Gov. Pat McCrory, who succeeded former Gov. Beverly Perdue in January, proposed a budget last month that would more than double the JDIG allowance to $32.6 million for the year beginning in July and $43.6 million the following year.
MetLife announced last month it would move 2,600 jobs from offices in Massachusetts, Connecticut, Rhode Island, Pennsylvania, New Jersey and California to Charlotte and the Raleigh suburb of Cary. Charlotte will become the U.S. headquarters for MetLife's retail insurance business and Cary will host a global technology and operations hub. Average salaries will be around $80,000.
Dickinson also alerted new Commerce Secretary Sharon Decker less than three weeks before the MetLife deal was announced that the $2 million McCrory was prepared to offer the company from the One North Carolina Fund would speed the fund's depletion.

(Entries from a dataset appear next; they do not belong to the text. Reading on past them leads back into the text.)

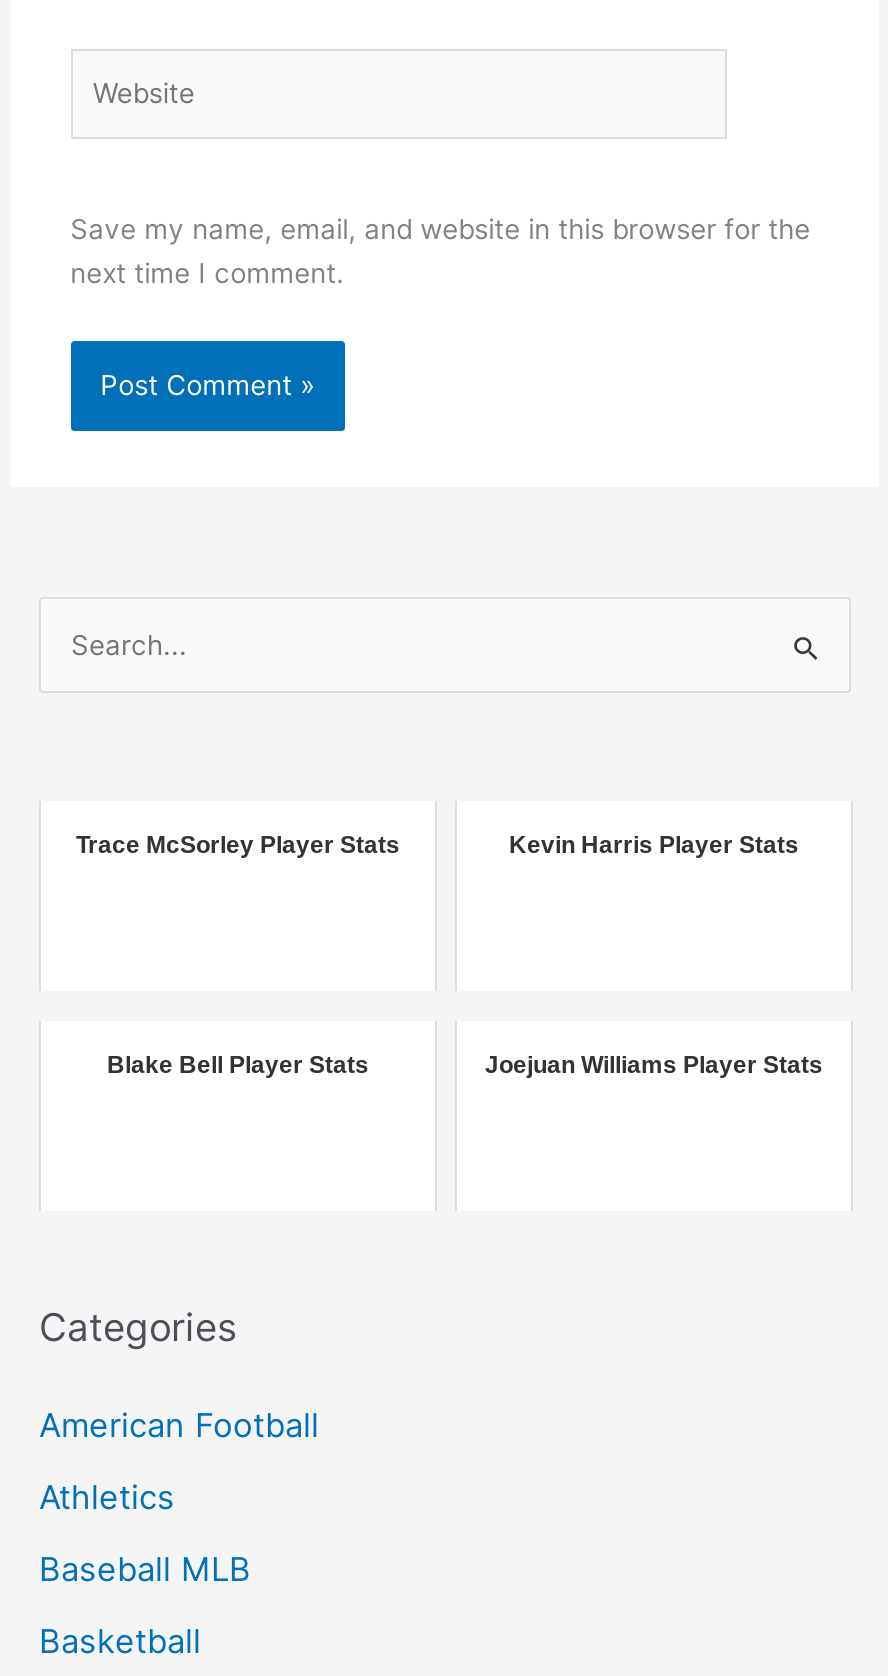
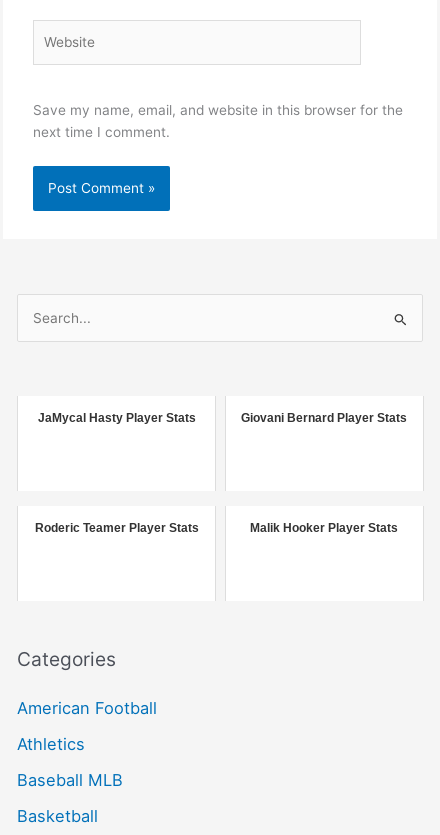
- Trace McSorley Player Stats
+ JaMycal Hasty Player Stats

- Kevin Harris Player Stats
+ Giovani Bernard Player Stats

- Blake Bell Player Stats
+ Roderic Teamer Player Stats

- Joejuan Williams Player Stats
+ Malik Hooker Player Stats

Along with promises to other companies, the MetLife offer would push the tax breaks disbursed at McCrory's discretion to $13.5 million of the allowed $14 million, forcing any new business opportunities to wait until a new state budget in July replenished the funding, Dickinson said.

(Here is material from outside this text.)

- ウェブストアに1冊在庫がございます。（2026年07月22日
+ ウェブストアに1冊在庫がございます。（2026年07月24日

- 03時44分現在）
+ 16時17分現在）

"At a point in the very near future we will have to tell prospective grantees that we cannot award their grants until after 7/1/2013," Dickinson emailed Decker.
Dickinson said in a February email the JDIG cap would be reached by mid-April. He did not respond to messages. Companies haven't yet been denied tax breaks under the recruitment programs because neither program has hit its cap, Commerce Department spokesman Josh Ellis said Tuesday.
The limits set in North Carolina law are designed to prevent the state from giving away too much to companies hungry for the biggest incentives, said Allan Freyer, a former economic development consultant and now a policy analyst at the left-leaning North Carolina Budget & Tax Center. The two incentive programs are designed to close a deal getting companies to move or increase jobs in North Carolina.
The limits are "not something that could just be waived at the governor's discretion. It would have to be passed by the Legislature," Freyer said Tuesday. "I think it's an open question whether or not the Legislature would do that."
While the two discretionary incentive programs are intensely negotiated by state business recruiters and consultants that big companies like MetLife hire to maximize deals involving new jobs, the millions of dollars they represent are a fraction of the tax breaks embedded in North Carolina law.
The General Assembly's Fiscal Research Division said in its newly released annual report that North Carolina gave up nearly $1.25 billion in economic development tax breaks last year. Sales tax exemptions accounted for nearly $690 million to farmers, manufacturers, loggers, fishers and artisan bakeries.
Another $37 million in standard tax credits available to growing businesses was claimed last year, the report said. MetLife was expected to qualify for nearly $1.4 million in job creation and investment tax credits for its Wake County site, newly released documents show. The Commerce Department did not provide an estimate of the company's credits for its Mecklenburg County site, but the amount was expected to be comparable.
McCrory is examining the state's incentive programs and other economic development policies as he works to revamp the state Commerce Department.